Normally, when a division goes through three CEOs in the span of two years, it’s a red flag that danger is on the horizon. This was the environment faced by Lynne Embleton in early April, when IAG Group appointed her as the new head of IAG Cargo after she had been the managing director of British Airways at the U.K.’s Gatwick Airport. She stepped in as Drew Crawley left the CEO position after a little more than a year at the helm as a replacement for former long-time CEO Steve Gunning, who left in January 2016.
Embleton, despite her 25-plus years in the airline industry with BA, has had limited experience with cargo, serving on the IAG Cargo board as a non-executive director over a four-year period. She has begun this new role at a generally positive time in the industry, which has seen robust growth in the first half of 2017. But she also takes over a cargo operation in transition, as IAG Cargo seeks to digitize its operations and reach out to more independent freight forwarders.
We caught up with Embleton soon after she settled into the new job to discuss what it’s been like to take charge after the unexpected change, what new policies she plans on enacting and what IAG’s outlook is for the rest of the year and beyond.
The last five months have absolutely zoomed by. I’ve spent a lot of time in learning and listening mode and getting to know the customers and people of IAG. I’m motivated by the business that we’re in and by how dynamic it is, and how worthwhile it is as well. I’m quite encouraged and energized by the global economy and the role that we’re playing, keeping everything buzzing and moving around.
Q: What new strategies, if any, are taking priority?
When Steve Gunning was heading the company, that was a period when we put a lot of investment and focus into premium products, and that’s something I absolutely intend to continue. The premium part of the market has grown faster than general freight over the last decade or so. We were well placed and probably ahead of the game in some of our Constant Climate capability, and our intention is to keep developing those (see photo, at left). We’ve started digging to build more premium with our new facility here in the London hub. We’ll have much more capacity, with a modern warehouse management system and we’ll have the facilities to handle more Constant Climate materials.

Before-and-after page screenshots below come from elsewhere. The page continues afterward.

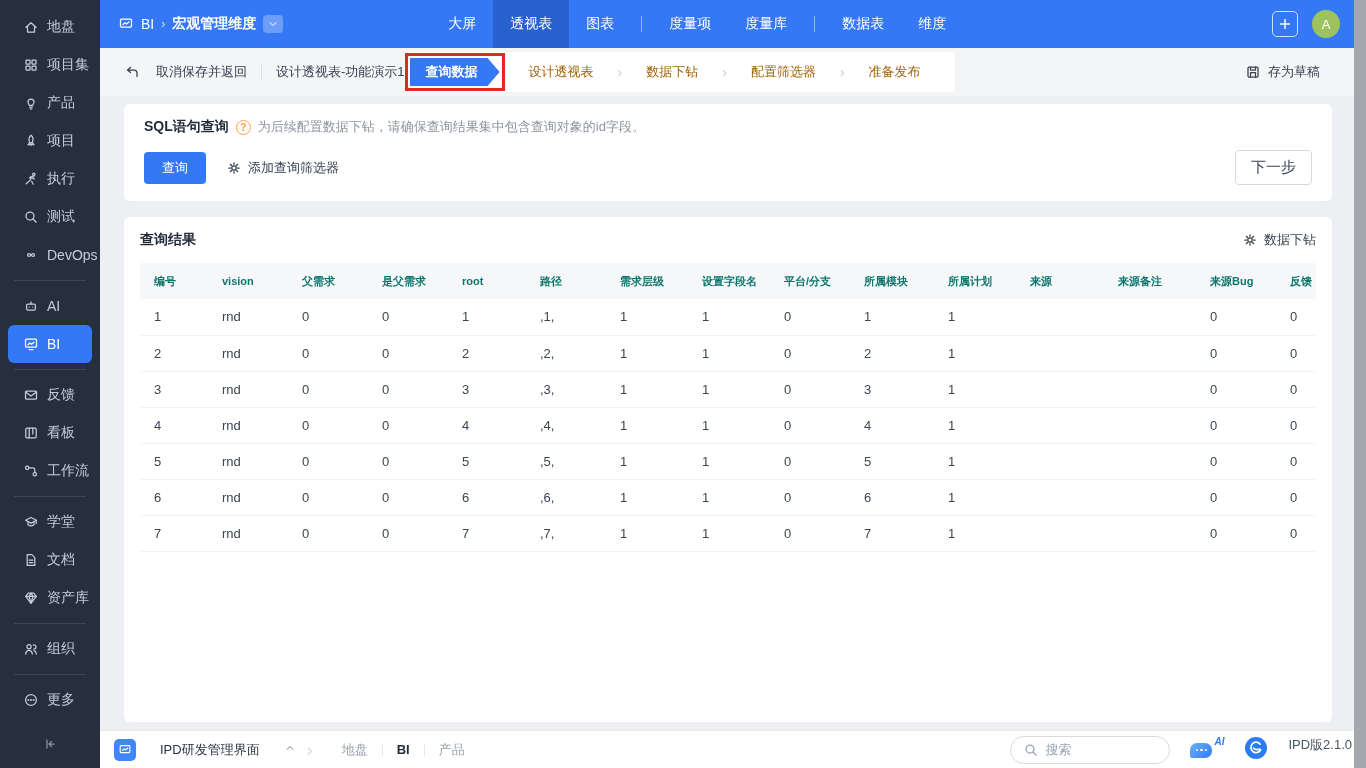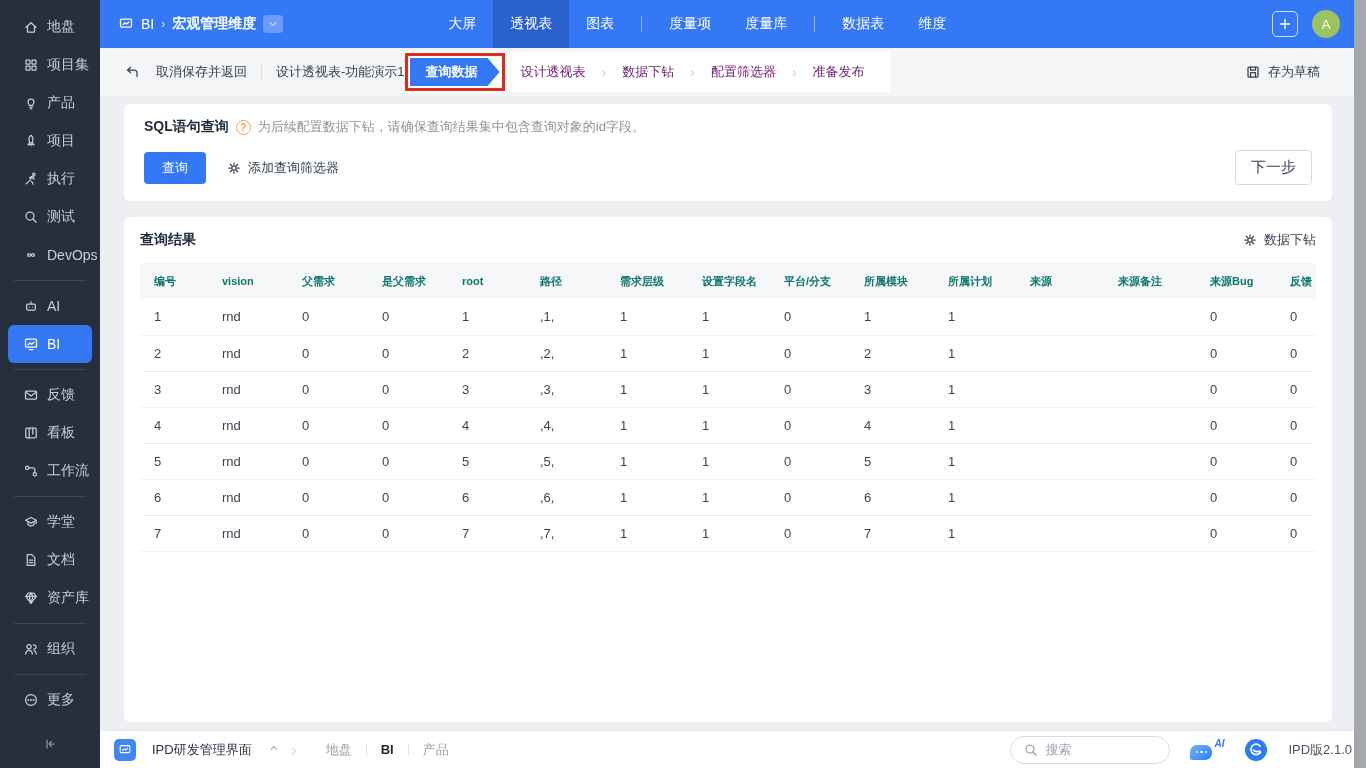"设计透视表" .step { color: #701a75 -> #a16207; padding: 0 16px -> 0 24px }
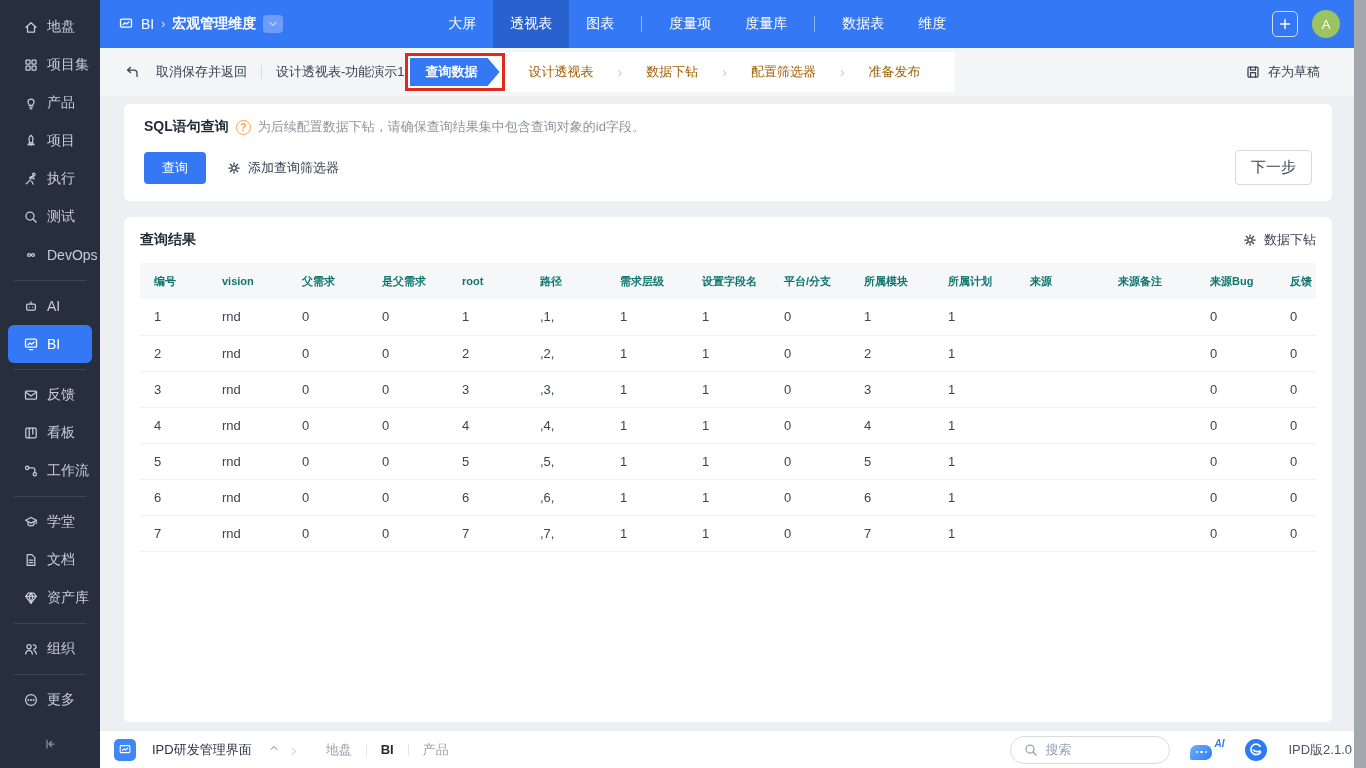"IPD研发管理界面" .app-switch { gap: 16px -> 24px }
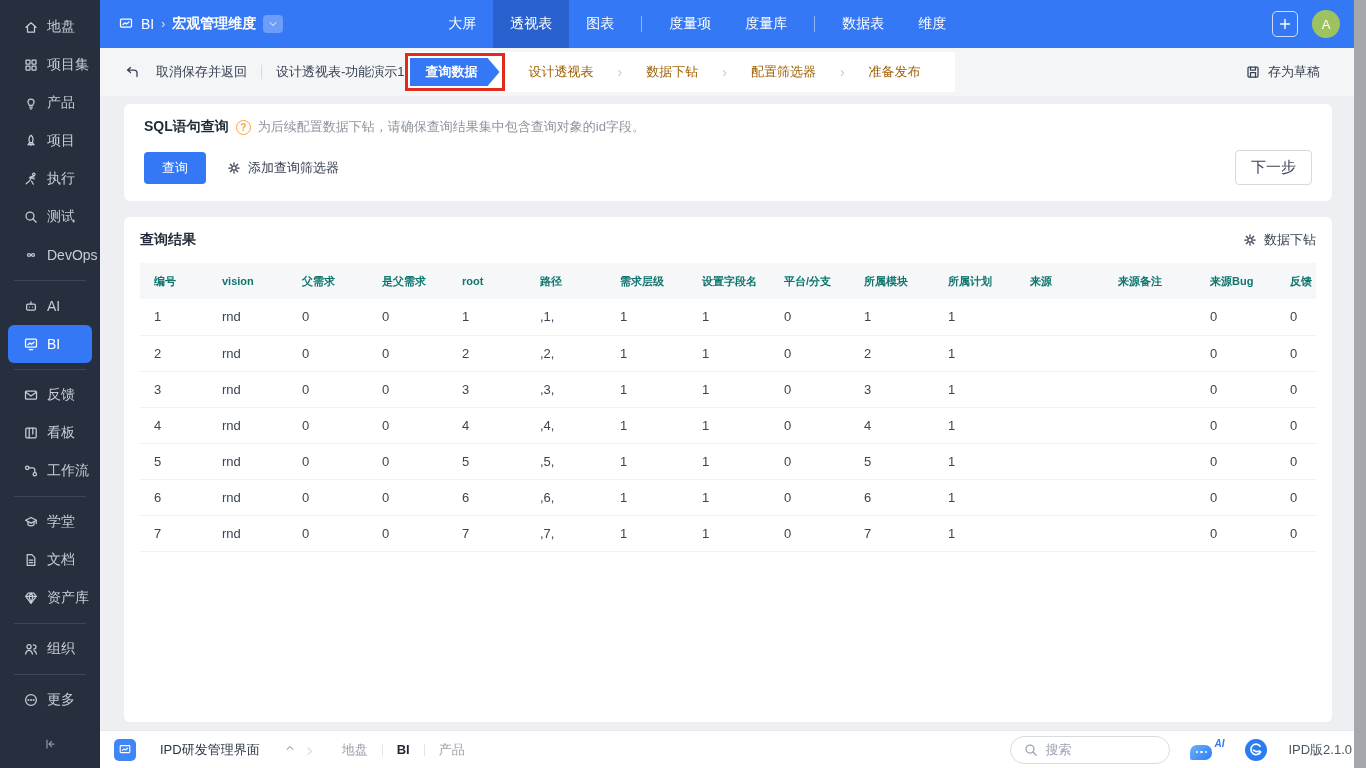"搜索" .bb-right { align-items: center -> none }
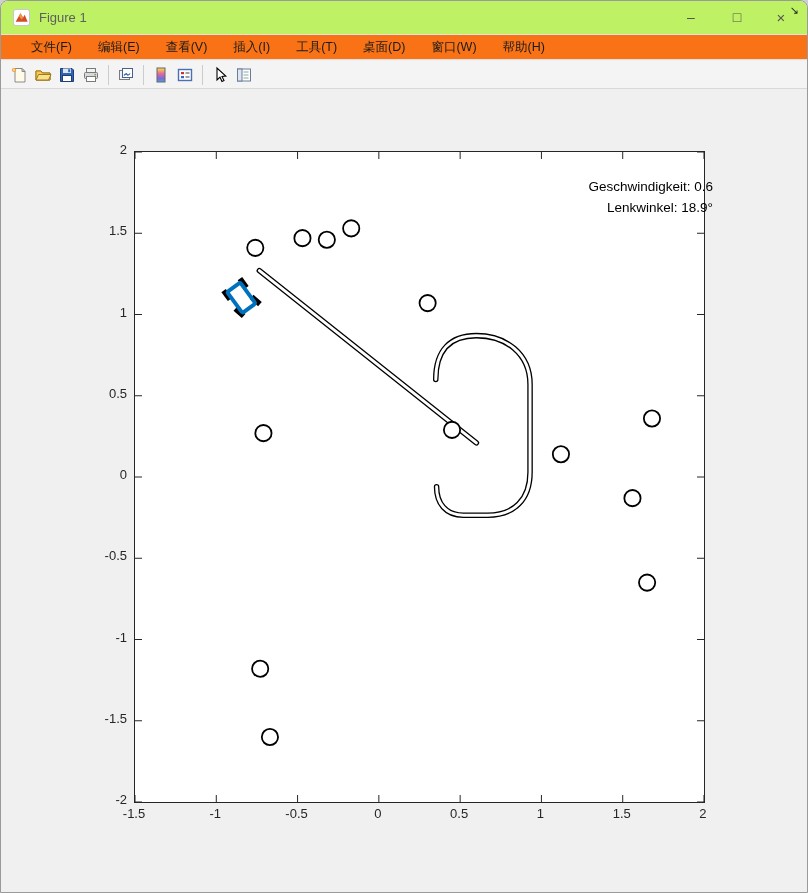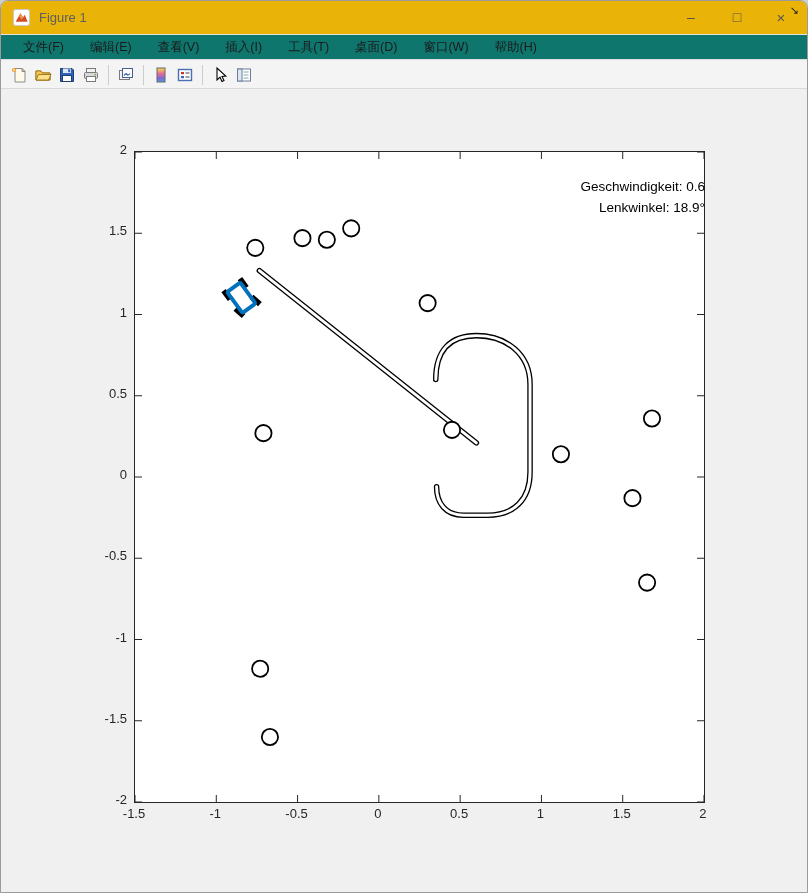"Figure 1" #titlebar { background: #eab308 -> #bef264 }
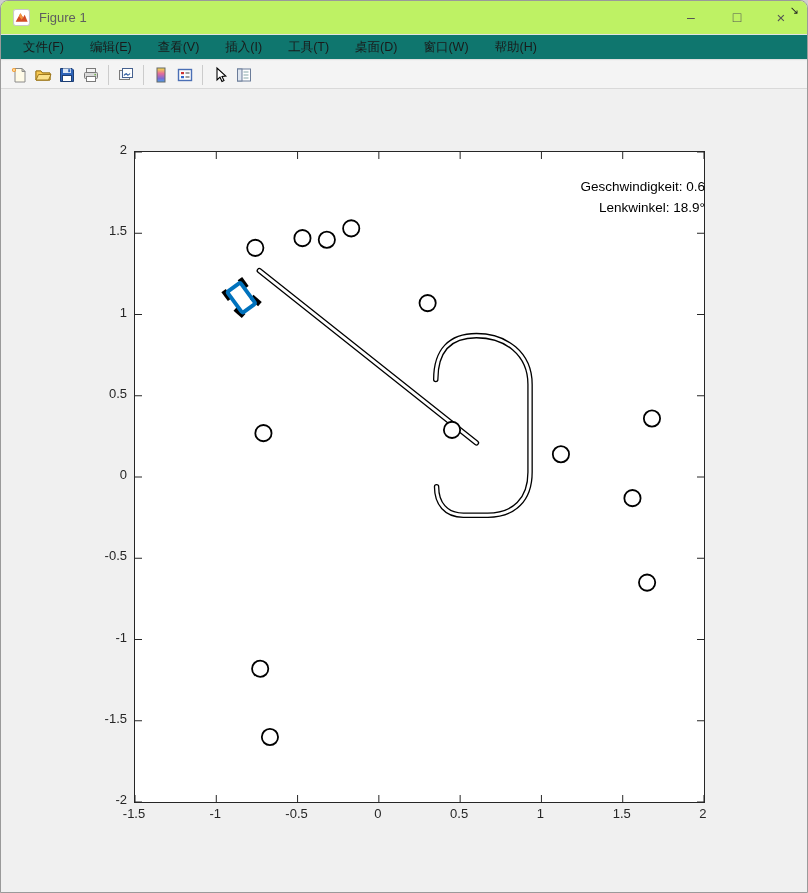"文件(F)" #menubar { background: #0f766e -> #f97316; padding-left: 12px -> 20px }
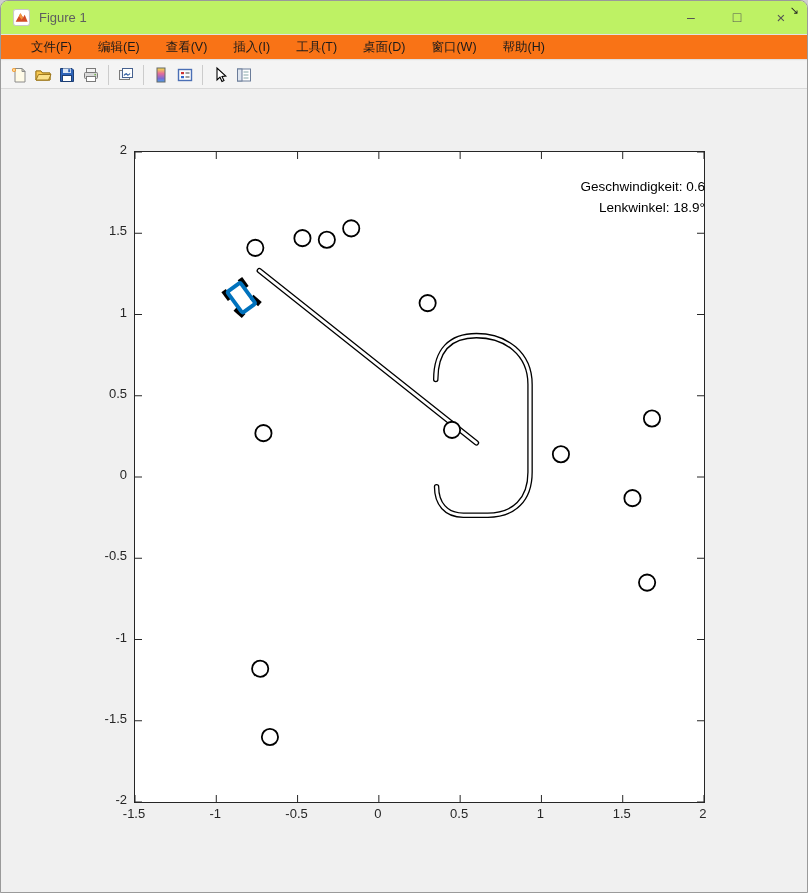"Geschwindigkeit: 0.6" #annot { right: 102px -> 94px }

Q: What role is technology playing at IAG Cargo?
When Drew [Crawley] came in, he spoke a lot about digitizing a business, and you have to concur that the industry is crying out for modernization. Therefore, the work that we’ve been doing to get properly ready for e-freight – that’s another area where we need to keep going. This is an industry that’s not really embracing digital, so we’re going to need to be working closely with our customers to digitize.
Q: Tell me about the FWD.Rewards program. What has been the response from forwarders?
That was introduced in May. The more [forwarders] spend, the more business points they earn. Then they can use that towards the cargo or rewards that are more targeted to the forwarder, like hotels and the like. So, it really is targeted at the small- or medium-sized forwarders. And take-up has been fantastic – I think around 700 forwarders have signed up already. It’s another step as we go along this journey to be truly customer-centric.
Q: How is IAG’s new low-cost brand, Level, working with your cargo network operations?
We’ve got A330s flying from Barcelona to Los Angeles, Punta Cana and Buenos Aires. We started in June, and from a cargo perspective, we’ve got ourselves in there pretty quick and started putting freight on straight away: 5,000 kilograms of seeds from Barcelona to Punta Cana. We’re still getting to learn about the passenger routes, but what’s really encouraging is that IAG Group will likely be looking at growth for cargo as well.
Q: What have you taken from your Gatwick days that helps you lead the cargo division?
Before [working at] Gatwick, I was strategy director. In that capacity, I was responsible for fleet and global network. We were lobbying for bigger aircraft on the key lanes and lobbying for us to fly to plenty of places that were driving cargo demand, if not passenger demand. So, from that stage, I had some sense of where the cargo demand was sitting and how the flows were playing out. As I moved to Gatwick, where I spent the last two and a half years, that job was like this one – P&L accountability, looking after customers, 24/7 operations – where safety matters, operational performance matters and customer service matters. And I think it’s those aspects that I’m just champing at the bit to get back to.